> [Work required] Which lines below mention "Expense"? Pick each one out.

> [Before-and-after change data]
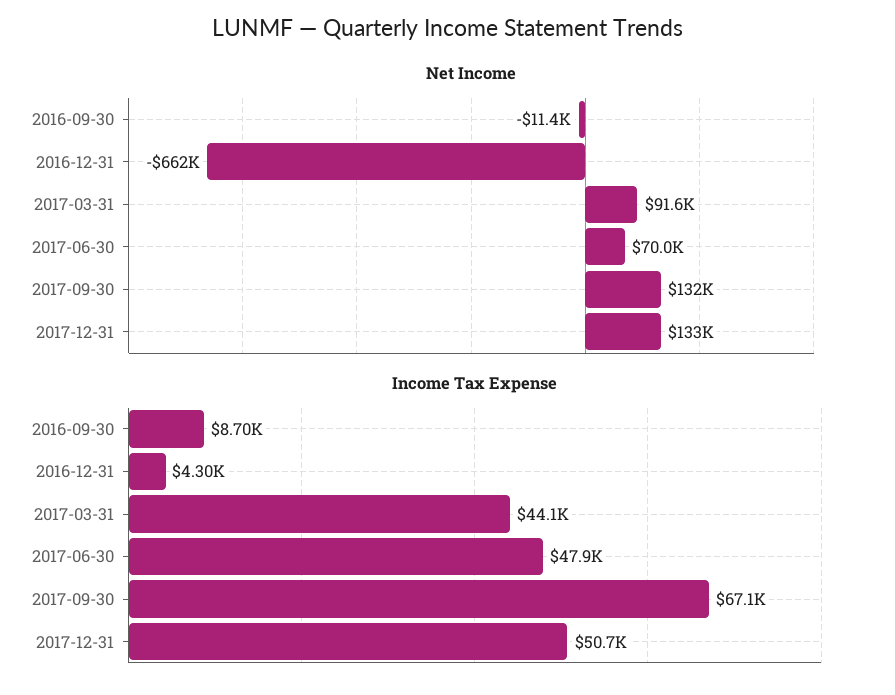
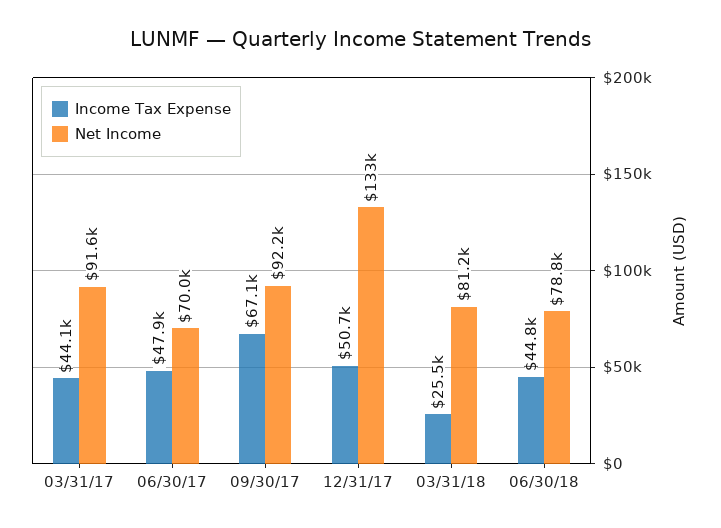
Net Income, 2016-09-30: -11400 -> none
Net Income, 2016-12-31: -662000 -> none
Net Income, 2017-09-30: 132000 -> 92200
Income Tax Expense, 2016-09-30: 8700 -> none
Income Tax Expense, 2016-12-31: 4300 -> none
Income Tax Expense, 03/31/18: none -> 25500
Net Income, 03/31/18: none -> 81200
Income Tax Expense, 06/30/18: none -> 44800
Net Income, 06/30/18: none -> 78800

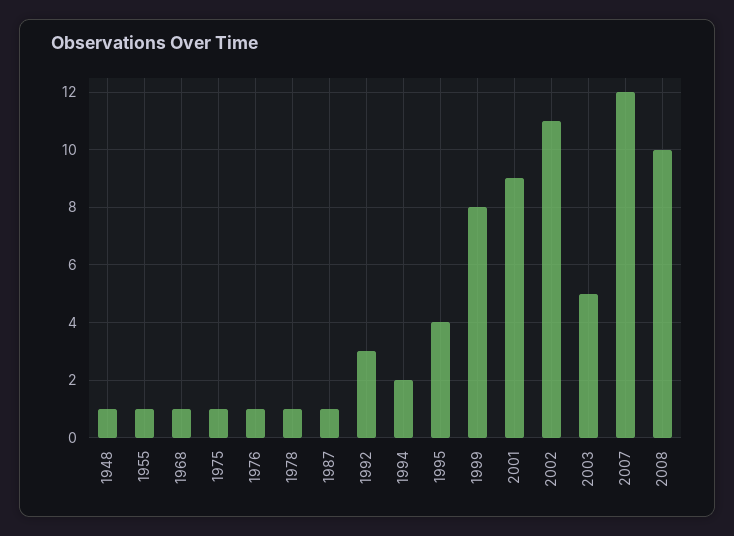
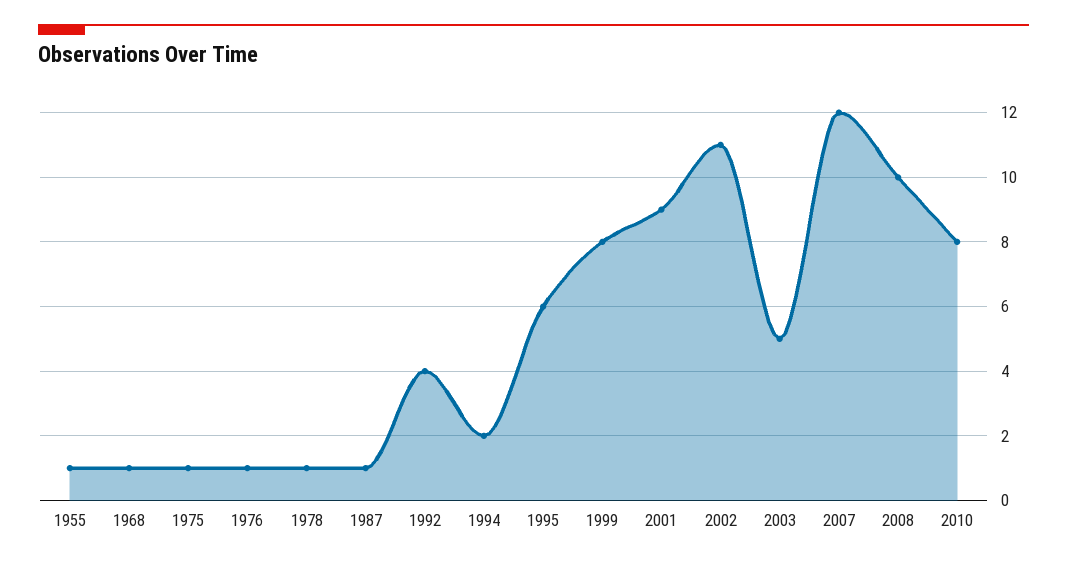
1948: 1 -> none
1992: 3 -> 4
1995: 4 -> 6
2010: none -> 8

> [Task response]
Income Tax Expense, 2016-09-30: 8700 -> none
Income Tax Expense, 2016-12-31: 4300 -> none
Income Tax Expense, 03/31/18: none -> 25500
Income Tax Expense, 06/30/18: none -> 44800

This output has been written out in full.